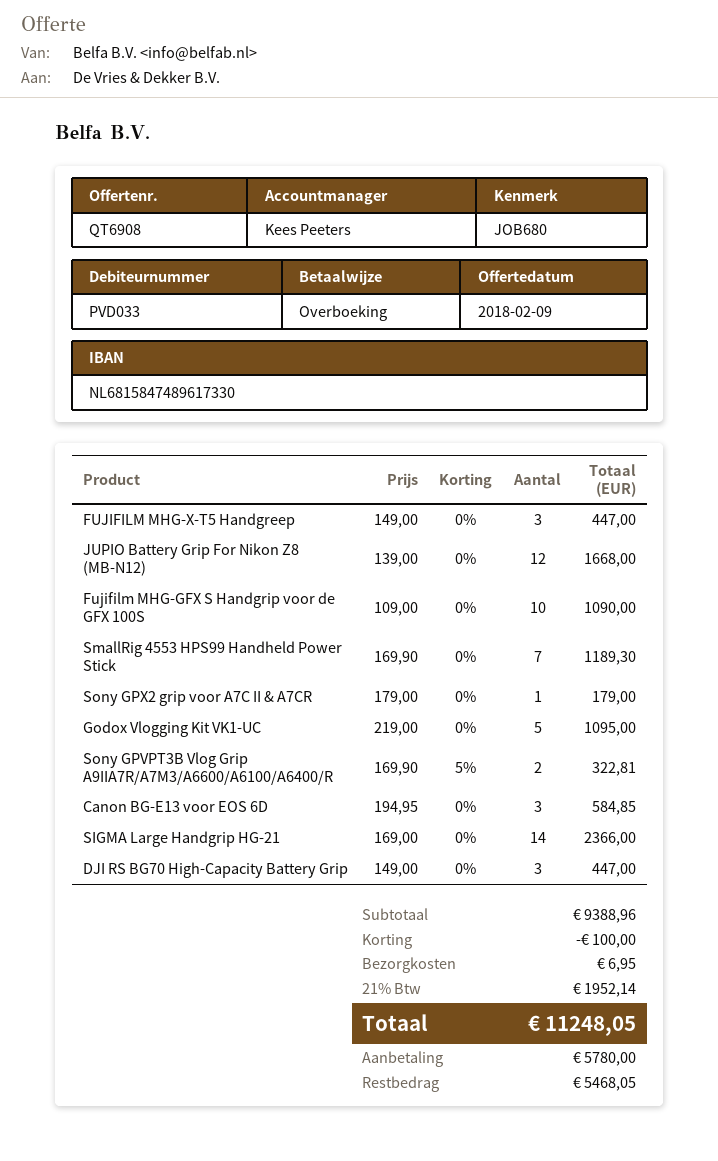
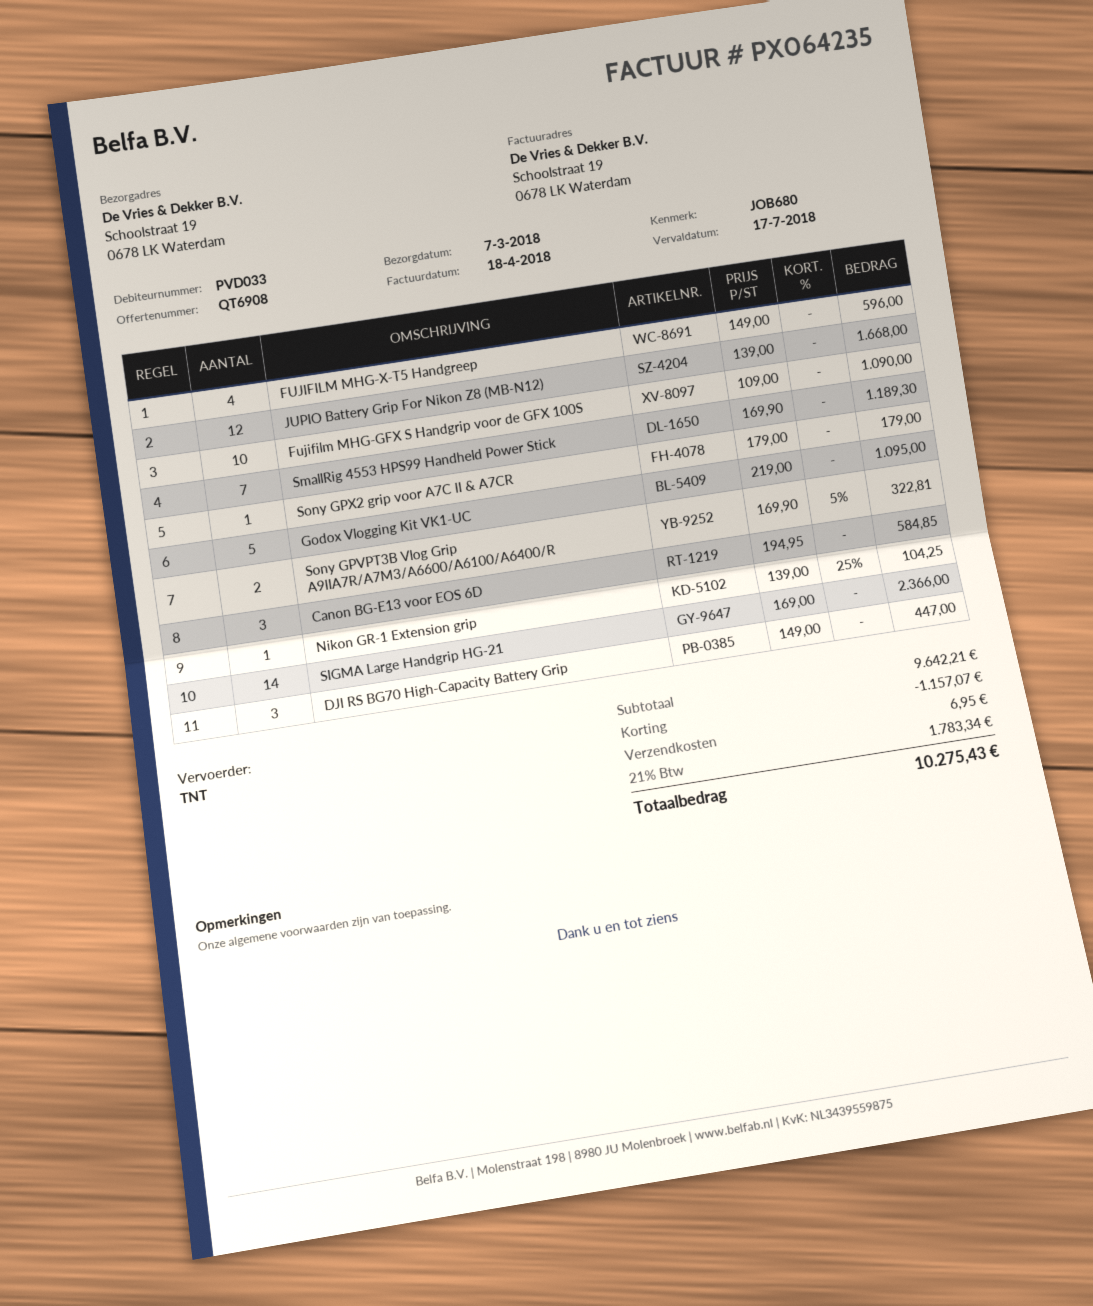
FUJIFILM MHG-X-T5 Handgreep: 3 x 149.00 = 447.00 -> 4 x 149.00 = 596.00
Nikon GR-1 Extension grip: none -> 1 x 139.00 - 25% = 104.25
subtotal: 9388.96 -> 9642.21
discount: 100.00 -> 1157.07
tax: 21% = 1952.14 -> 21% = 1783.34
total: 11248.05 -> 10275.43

──────────

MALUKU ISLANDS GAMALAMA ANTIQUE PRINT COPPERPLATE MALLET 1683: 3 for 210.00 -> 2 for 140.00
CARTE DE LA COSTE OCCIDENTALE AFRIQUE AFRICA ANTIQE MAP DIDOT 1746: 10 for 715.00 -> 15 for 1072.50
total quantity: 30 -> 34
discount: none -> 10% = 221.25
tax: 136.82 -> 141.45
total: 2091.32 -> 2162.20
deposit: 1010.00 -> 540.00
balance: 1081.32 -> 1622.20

──────────

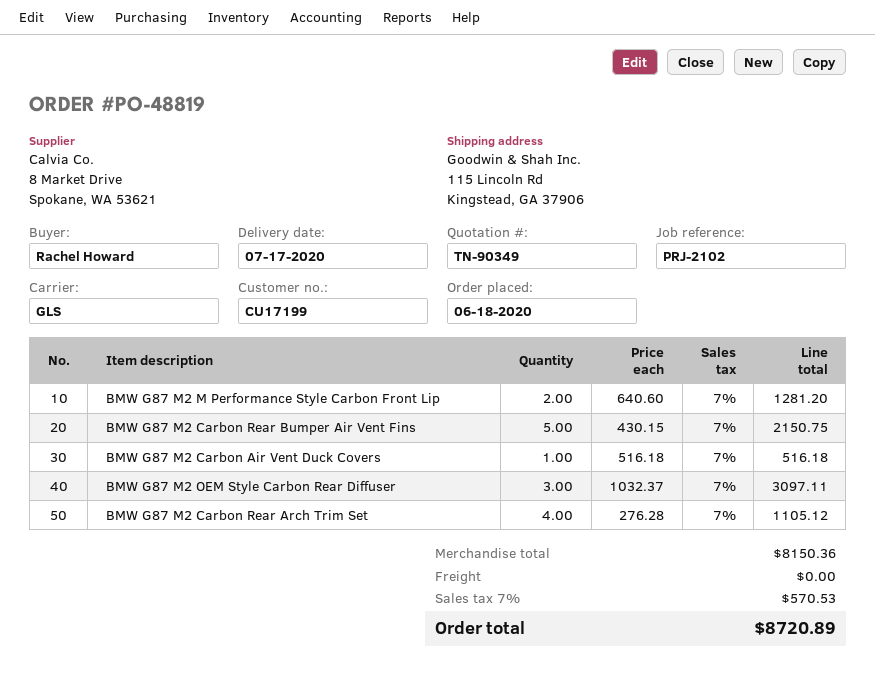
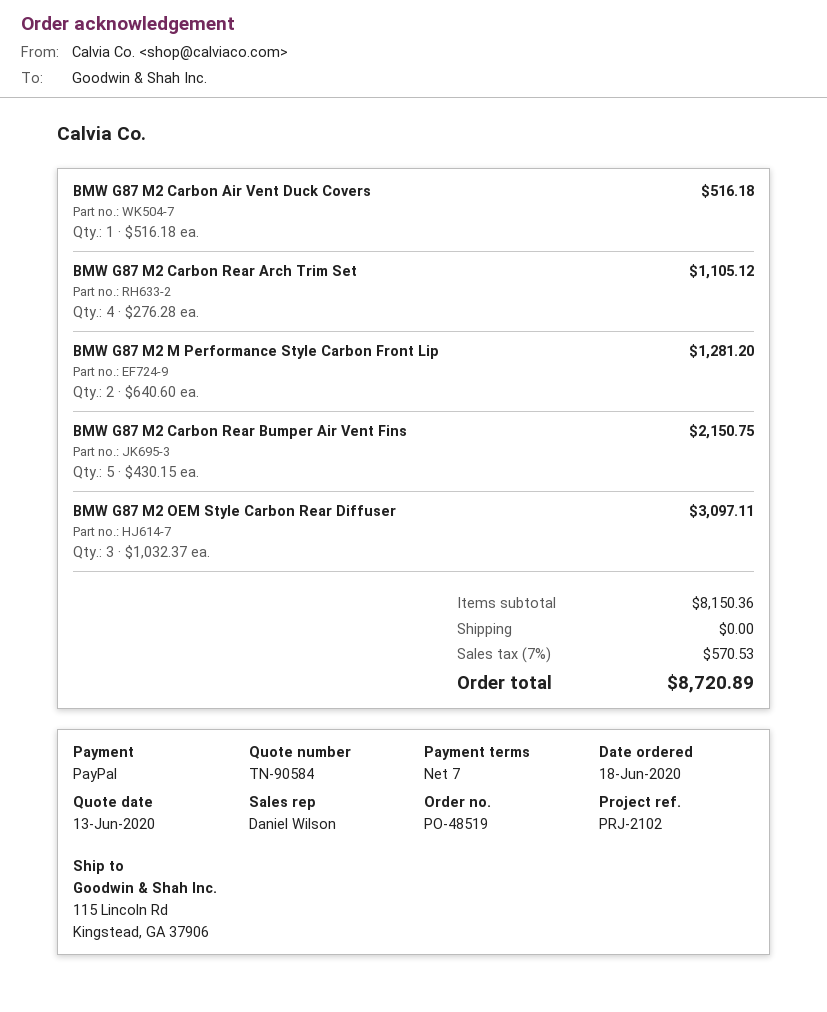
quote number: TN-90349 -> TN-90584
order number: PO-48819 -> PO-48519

──────────

> _Task statement_:
Please make an exact copy of the lines above from the line with "FUJIFILM MHG-X-T5 Handgreep: 3" through the line with "total: 11248.05 -> 10275.43", both ends included.

> _Reply to the task_:
FUJIFILM MHG-X-T5 Handgreep: 3 x 149.00 = 447.00 -> 4 x 149.00 = 596.00
Nikon GR-1 Extension grip: none -> 1 x 139.00 - 25% = 104.25
subtotal: 9388.96 -> 9642.21
discount: 100.00 -> 1157.07
tax: 21% = 1952.14 -> 21% = 1783.34
total: 11248.05 -> 10275.43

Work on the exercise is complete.